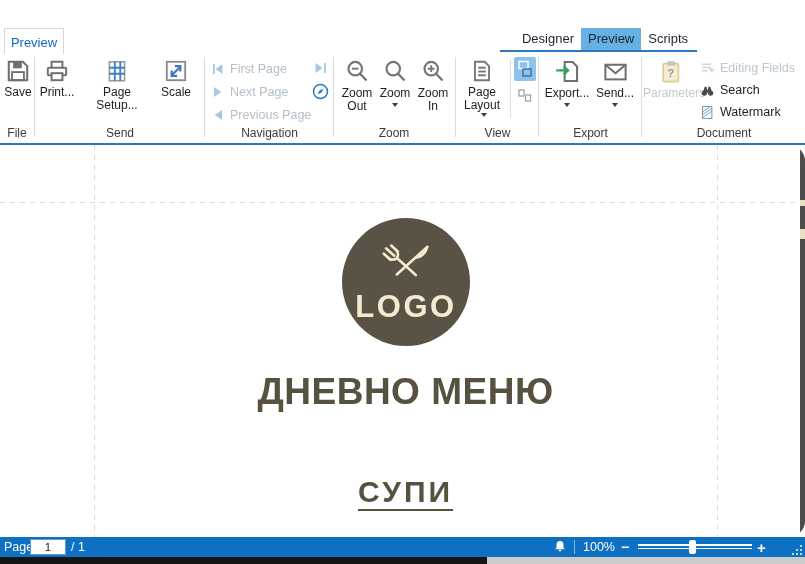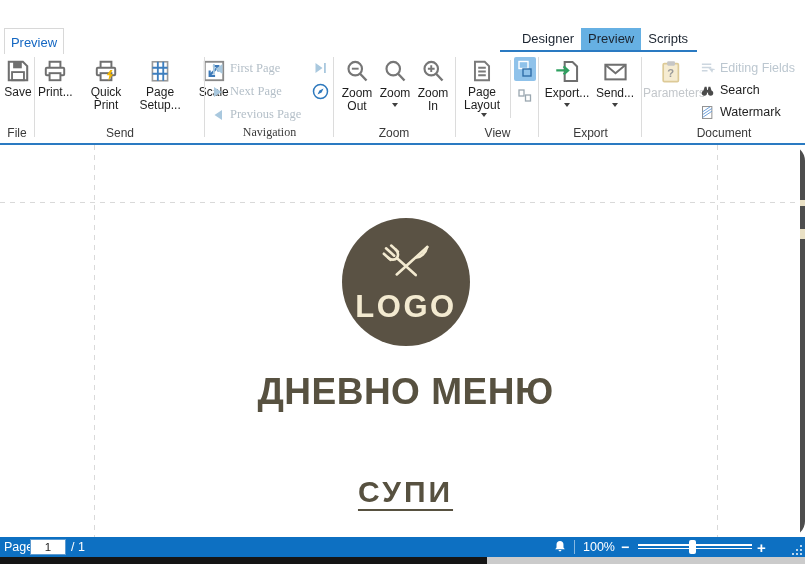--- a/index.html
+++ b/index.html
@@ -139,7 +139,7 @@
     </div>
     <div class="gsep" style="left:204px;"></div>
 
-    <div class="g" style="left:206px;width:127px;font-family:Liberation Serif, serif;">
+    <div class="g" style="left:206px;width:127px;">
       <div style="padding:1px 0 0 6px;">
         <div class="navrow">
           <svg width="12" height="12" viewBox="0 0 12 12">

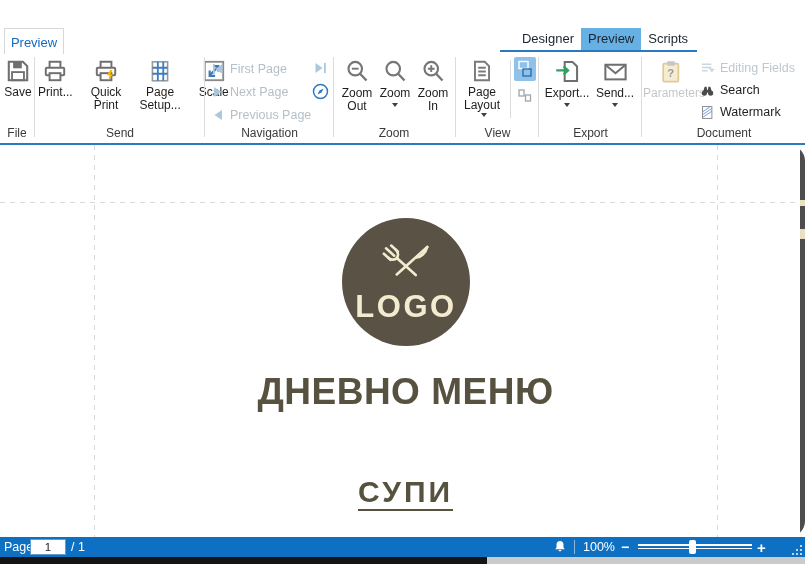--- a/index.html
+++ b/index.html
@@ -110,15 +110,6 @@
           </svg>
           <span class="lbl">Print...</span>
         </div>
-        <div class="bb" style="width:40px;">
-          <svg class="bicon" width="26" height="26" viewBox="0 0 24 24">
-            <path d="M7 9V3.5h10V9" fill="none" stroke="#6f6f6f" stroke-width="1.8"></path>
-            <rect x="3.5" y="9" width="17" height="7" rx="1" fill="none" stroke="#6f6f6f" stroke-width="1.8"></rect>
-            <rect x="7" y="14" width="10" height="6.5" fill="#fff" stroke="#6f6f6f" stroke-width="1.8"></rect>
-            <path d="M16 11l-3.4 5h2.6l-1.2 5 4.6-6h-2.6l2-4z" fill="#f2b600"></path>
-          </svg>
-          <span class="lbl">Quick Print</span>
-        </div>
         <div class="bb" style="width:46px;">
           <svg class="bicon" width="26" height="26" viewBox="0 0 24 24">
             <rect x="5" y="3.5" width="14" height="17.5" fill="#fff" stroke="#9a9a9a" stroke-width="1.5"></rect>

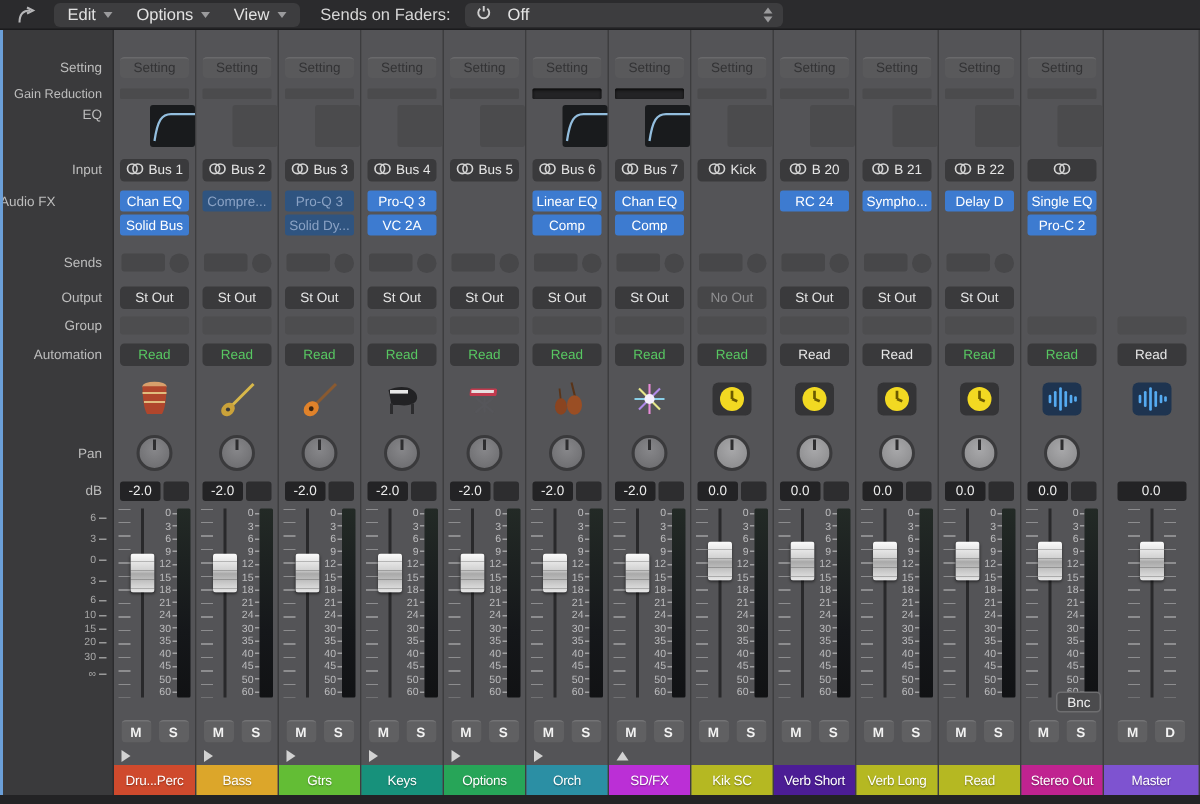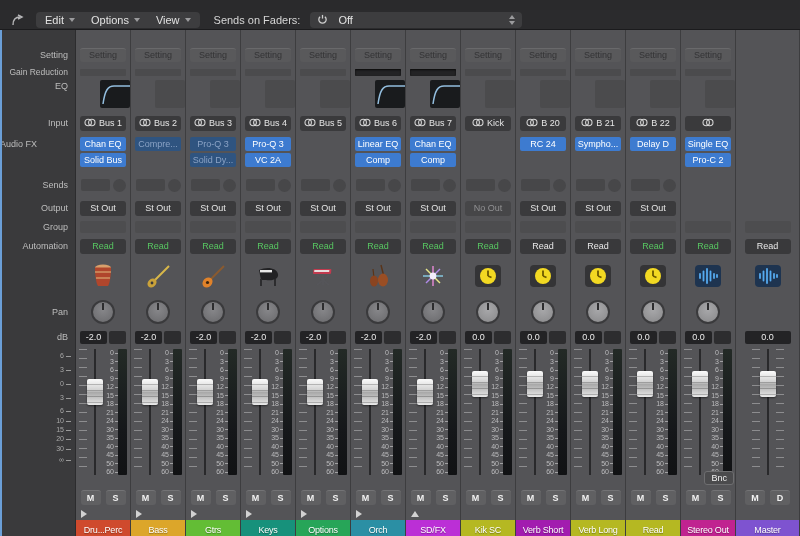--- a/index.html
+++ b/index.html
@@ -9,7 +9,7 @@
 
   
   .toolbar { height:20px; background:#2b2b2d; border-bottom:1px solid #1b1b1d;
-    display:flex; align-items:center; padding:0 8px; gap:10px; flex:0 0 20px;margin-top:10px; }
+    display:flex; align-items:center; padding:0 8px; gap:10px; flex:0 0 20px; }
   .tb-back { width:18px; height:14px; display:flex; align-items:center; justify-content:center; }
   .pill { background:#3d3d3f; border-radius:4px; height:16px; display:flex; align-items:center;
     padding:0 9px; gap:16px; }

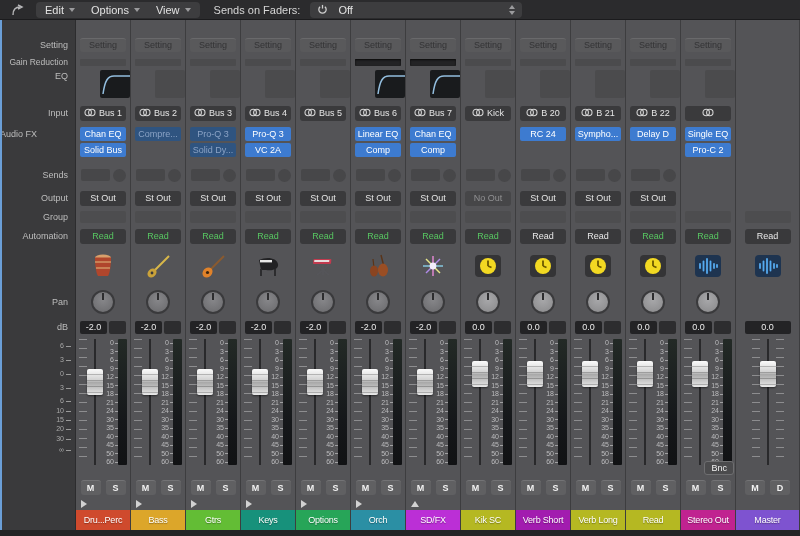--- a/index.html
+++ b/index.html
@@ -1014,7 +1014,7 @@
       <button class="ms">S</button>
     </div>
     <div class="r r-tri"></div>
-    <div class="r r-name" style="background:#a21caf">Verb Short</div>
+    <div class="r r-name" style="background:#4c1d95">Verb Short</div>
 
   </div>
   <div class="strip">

* * *

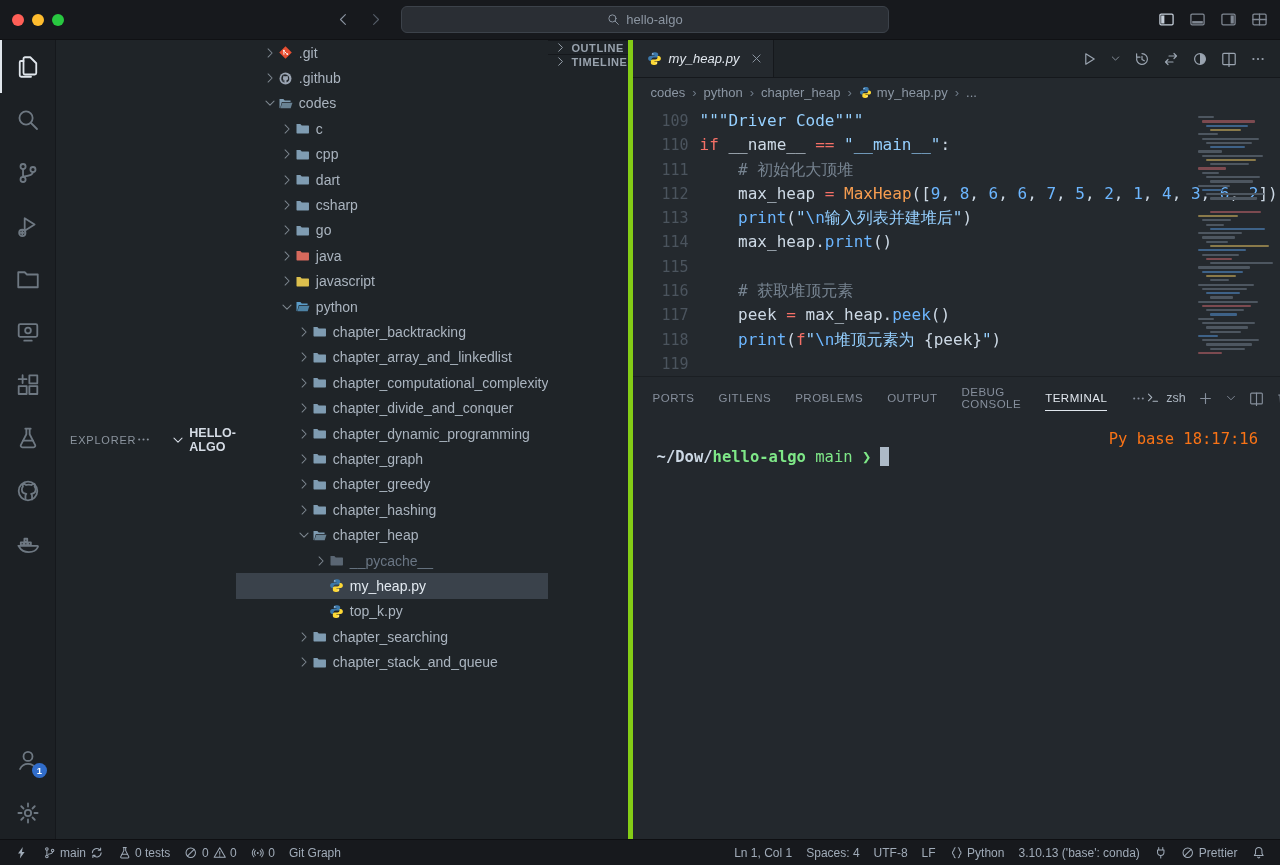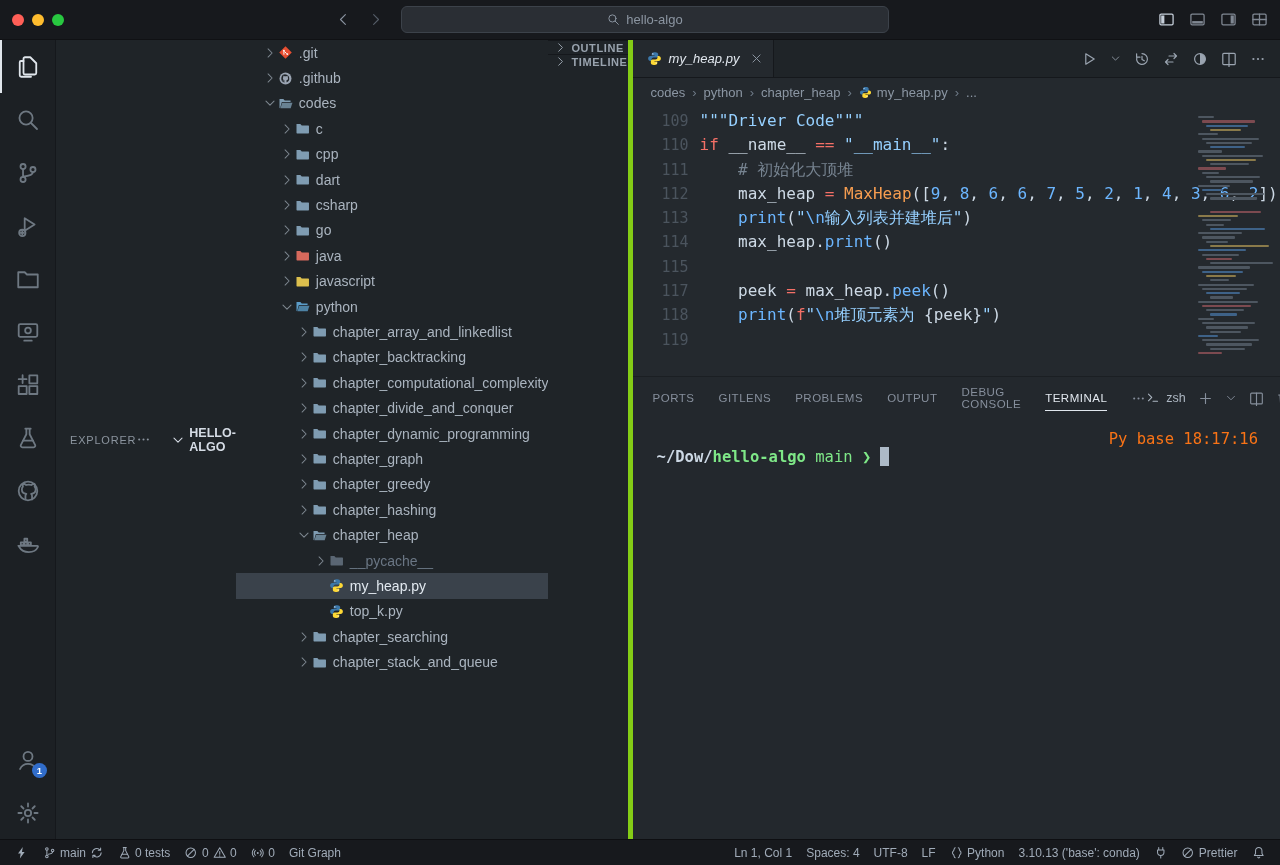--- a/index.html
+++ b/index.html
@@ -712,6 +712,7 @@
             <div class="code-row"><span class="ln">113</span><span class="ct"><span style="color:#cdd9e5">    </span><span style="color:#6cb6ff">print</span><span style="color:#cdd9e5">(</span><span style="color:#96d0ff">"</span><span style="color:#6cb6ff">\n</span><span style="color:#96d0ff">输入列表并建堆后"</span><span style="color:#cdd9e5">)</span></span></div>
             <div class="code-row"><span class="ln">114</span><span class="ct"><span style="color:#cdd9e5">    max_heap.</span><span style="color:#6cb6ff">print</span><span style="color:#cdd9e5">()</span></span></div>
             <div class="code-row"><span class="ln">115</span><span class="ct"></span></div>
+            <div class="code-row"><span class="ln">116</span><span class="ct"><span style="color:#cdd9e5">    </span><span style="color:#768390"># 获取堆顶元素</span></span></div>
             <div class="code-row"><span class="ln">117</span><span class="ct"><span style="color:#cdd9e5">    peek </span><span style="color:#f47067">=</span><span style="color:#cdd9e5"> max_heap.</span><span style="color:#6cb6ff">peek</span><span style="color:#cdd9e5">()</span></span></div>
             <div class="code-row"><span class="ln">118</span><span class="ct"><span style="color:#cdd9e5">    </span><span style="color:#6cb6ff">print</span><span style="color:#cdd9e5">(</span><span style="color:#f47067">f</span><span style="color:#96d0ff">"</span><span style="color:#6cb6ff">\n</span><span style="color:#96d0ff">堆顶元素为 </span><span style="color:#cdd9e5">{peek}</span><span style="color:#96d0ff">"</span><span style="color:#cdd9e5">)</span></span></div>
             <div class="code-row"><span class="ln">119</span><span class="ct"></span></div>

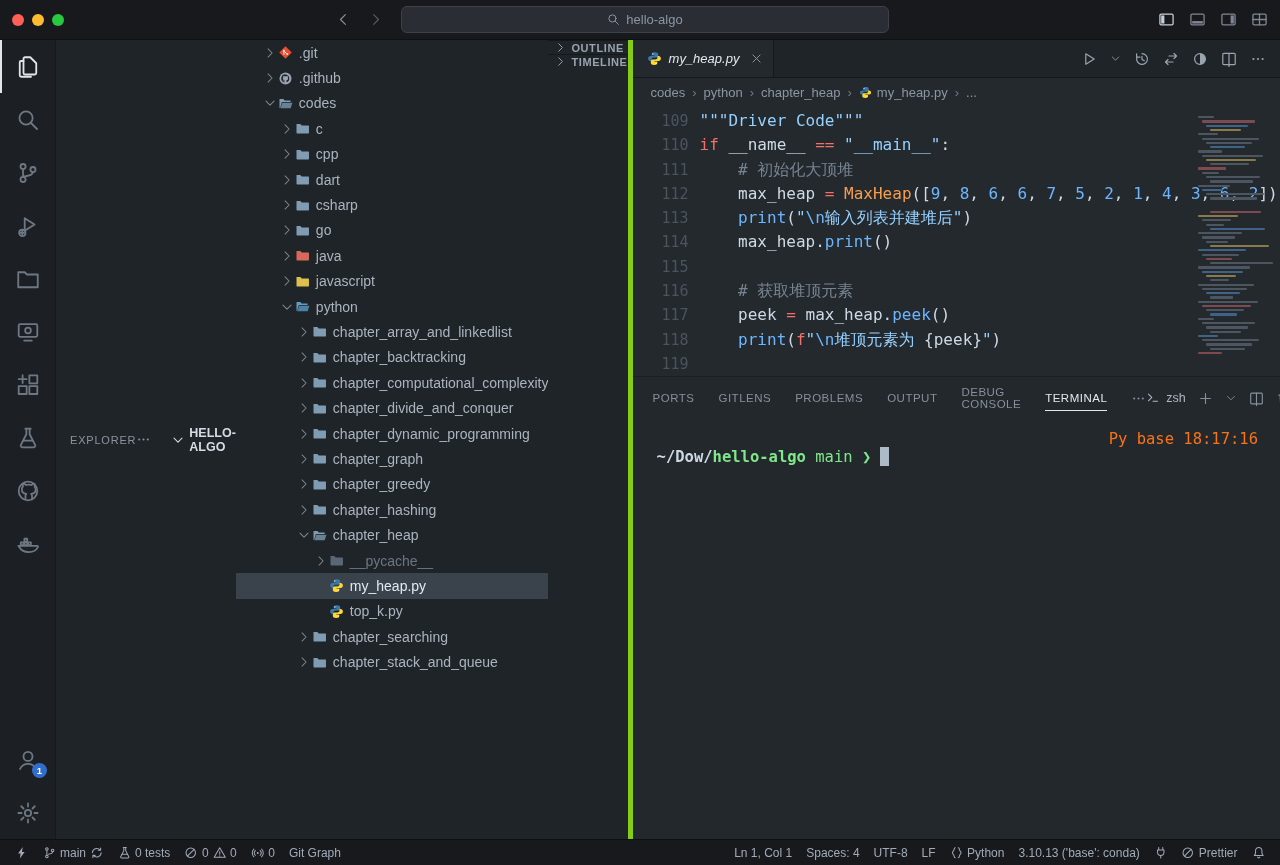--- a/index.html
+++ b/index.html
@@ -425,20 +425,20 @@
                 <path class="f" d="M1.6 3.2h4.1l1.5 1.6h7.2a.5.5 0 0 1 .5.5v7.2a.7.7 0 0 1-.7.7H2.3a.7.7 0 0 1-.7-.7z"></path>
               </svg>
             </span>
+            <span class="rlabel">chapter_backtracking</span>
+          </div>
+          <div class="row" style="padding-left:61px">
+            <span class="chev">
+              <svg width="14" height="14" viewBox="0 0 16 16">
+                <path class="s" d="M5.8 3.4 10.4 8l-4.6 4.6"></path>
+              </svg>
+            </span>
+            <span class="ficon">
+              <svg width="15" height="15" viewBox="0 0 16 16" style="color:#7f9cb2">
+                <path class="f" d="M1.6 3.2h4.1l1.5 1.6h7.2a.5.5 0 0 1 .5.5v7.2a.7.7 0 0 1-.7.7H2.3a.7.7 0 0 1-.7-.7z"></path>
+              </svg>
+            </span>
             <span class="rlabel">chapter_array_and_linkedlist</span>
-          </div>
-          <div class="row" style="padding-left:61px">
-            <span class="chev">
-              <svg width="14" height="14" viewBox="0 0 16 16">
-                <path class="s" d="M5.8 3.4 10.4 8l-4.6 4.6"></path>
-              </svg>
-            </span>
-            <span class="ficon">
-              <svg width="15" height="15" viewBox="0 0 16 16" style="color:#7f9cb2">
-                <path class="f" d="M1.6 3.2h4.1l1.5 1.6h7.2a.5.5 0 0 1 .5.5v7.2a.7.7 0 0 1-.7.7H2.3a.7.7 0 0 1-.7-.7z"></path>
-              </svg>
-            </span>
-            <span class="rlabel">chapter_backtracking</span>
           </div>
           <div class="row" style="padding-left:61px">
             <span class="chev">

**What needs to be done:** I need every line of the material that includes "Short", so please copy them out.

**Solution:**
-    <div class="r r-name" style="background:#a21caf">Verb Short</div>
+    <div class="r r-name" style="background:#4c1d95">Verb Short</div>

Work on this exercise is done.